Sensações precisam de crescentes adaptações. O sentimento não!

Ser normal na sociedade é ter o comportamento da maioria. E se a maioria é louca?

Onde há muita infelicidade também há muitos centros de entretenimento!

Espero ter me feito entender!

Edson carmo

Rener Brito disse...

Própria sociedade anda com a burqa(burka) da hipocrisia para em cobrir a verdadeira face da meretriz que é – a mesma sociedade que sob o véu da noite tira a sua burqa para se prostituir e deleitar-se nos prazeres da contradição de tudo que com hipocrisia e moralidade durante durante o dia prega e cobra duramente.

Lumenamena disse...

Edson Carmo,

Excelente discurso.

"Ser normal na sociedade é ter o comportamento da maioria. E se a maioria é louca?"

Se a maioria é louca! Mas afinal, o que se separa a loucura da normalidade?

Sem insistir no carácter perfeitamente normal das manifestações de certos loucos, na medida da nossa capacidade de avaliá-las, afirmamos a legitimidade absoluta da sua concepção de realidade e de todos os actos que dela decorrem.

Que conceito é este de ser normal, já que esta ideia é únicamente social. Este, o louco, pode ser aquele que foge às regras de conduta comuns, do estereótipo, tem um comportamento sem limitações, longe dos padrões ditos normais. Qual é a ténue fronteira que delimita os dois estados?

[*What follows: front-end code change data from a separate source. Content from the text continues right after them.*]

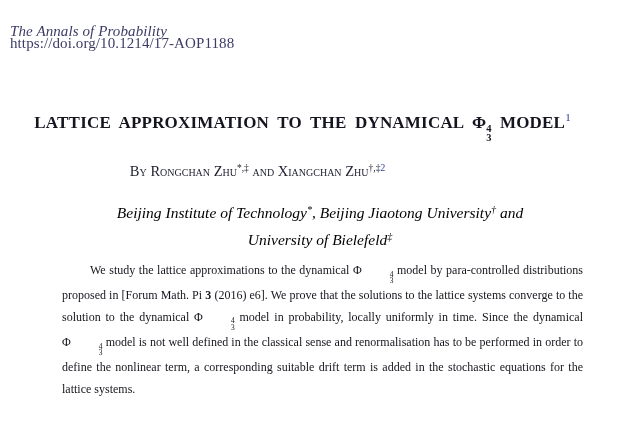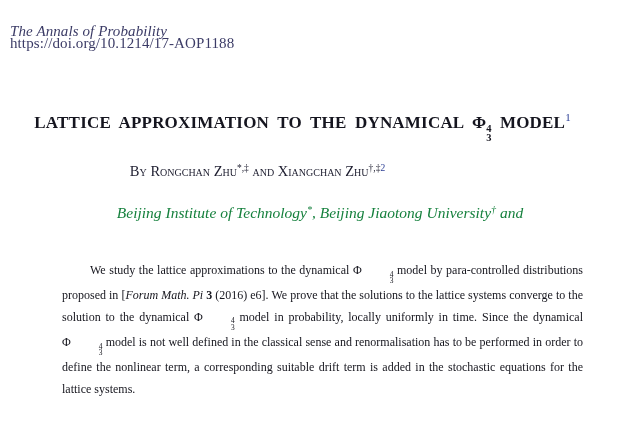--- a/index.html
+++ b/index.html
@@ -83,41 +83,41 @@
   
   .affiliations {
     position: absolute;
     top: 198px;
     left: 0;
     width: 640px;
     text-align: center;
     font-style: italic;
     font-size: 15.5px;
     line-height: 24px;
-    color: #15803d;
+    color: #000000;
   }
   .affil-mark {
     font-size: 10px;
     vertical-align: 5px;
   }
 
   
   .abstract {
     position: absolute;
     top: 260px;
     left: 62px;
     width: 521px;
     font-size: 12px;
     line-height: 21.7px;
     text-align: justify;
     text-indent: 28px;
     color: #15151d;
     margin: 0;
   }
-  .it { font-style: italic; }
+  .it { }
   .bd { font-weight: bold; }
 </style>
 </head>
 <body>
 
 <div class="page">
 
   <div class="journal-header">
     <div class="journal-name">The Annals of Probability</div>
     <div>https://doi.org/10.1214/17-AOP1188</div>
@@ -130,20 +130,21 @@
         </span></span>
     <span>MODEL</span><span class="fn-link title-fn">1</span></div>
 
   <div class="author-line"><span>By</span>
     <span>Rongchan Zhu</span><span class="author-marks">*,‡</span>
     <span>and</span>
     <span>Xiangchan Zhu</span><span class="author-marks">†,‡</span><span class="author-marks fn-link">2</span></div>
 
   <div class="affiliations">
     <div><span>Beijing Institute of Technology</span><span class="affil-mark">*</span><span>, Beijing Jiaotong University</span><span class="affil-mark">†</span><span> and</span></div>
+    <div><span>University of Bielefeld</span><span class="affil-mark">‡</span></div>
   </div>
 
   <p class="abstract"><span>We study the lattice approximations to the dynamical </span><span class="phi"><span>Φ</span><span class="phi-stack">
           <span>4</span>
           <span>3</span>
         </span></span><span> model by para-controlled distributions proposed in [</span><span class="it">Forum Math. Pi</span>
     <span class="bd">3</span><span> (2016) e6]. We prove that the solutions to the lattice systems converge to the solution to the dynamical </span><span class="phi"><span>Φ</span><span class="phi-stack">
           <span>4</span>
           <span>3</span>
         </span></span><span> model in probability, locally uniformly in time. Since the dynamical </span><span class="phi"><span>Φ</span><span class="phi-stack">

A noção de “loucura”, pode ser num indivíduo dito “normal” a intensificação máxima das emoções. Muitas vezes estes dois estados se interligam, mas nunca actuam simultâneamente.

Lumena

Edson Carmo disse...

Lumena,

A sociedade precisa padronizar para com isso dominar e controlar. Se uma pessoa não enquadra-se no padrão, ela não pode ser manipulada, controlada. Como uma pessoa em liberdade pode ser controlada? Então a sociedade se vinga, ela batiza tal liberdade com o nome de loucura. Os gregos eram os mais sábios nos tempos de Jesus. Eles odiaram a liberdade do mestre. Por isso mesmo os Judeus O chamaram de escândalo (armadilha) e os gregos disseram que era louco.

Edson Carmo

Lumenamena disse...

Rener Brito,

Na sociedade e muito silenciosamente a hipocrisia, é algo para se pensar. Visto também haver o lado radical de quem põe a religiosidade acima de tudo muitas vezes.

Um Grande Abraço,
Lumena

Rener Brito disse...

A hipocrisia é tão silenciosa que o próprio hipócrita é convicto de que ele mesmo é uma pessoa sincera e verdadeira.
O hipócrita não é uma pessoa autêntica: sorri quando tem cólera, tem atos de compaixão para com alguém, quando o seu desejo é de matar-lo. O hipócrita nada mais é do que um moralista

E o que é um religião!? Se não uma fabrica de condicionamentos onde as pessoas são privadas da espontaneidade e prontidão, para viverem mecanicamente por meio de deveres e obrigações, e conseqüentemente longe do AMOR.

Lumenamena disse...

Rener brito,

Muito obrigada pelo seu comentário excelente.

Na verdade o que é a religião?
Nada mais nada menos do que privar as pessoas de se questionarem.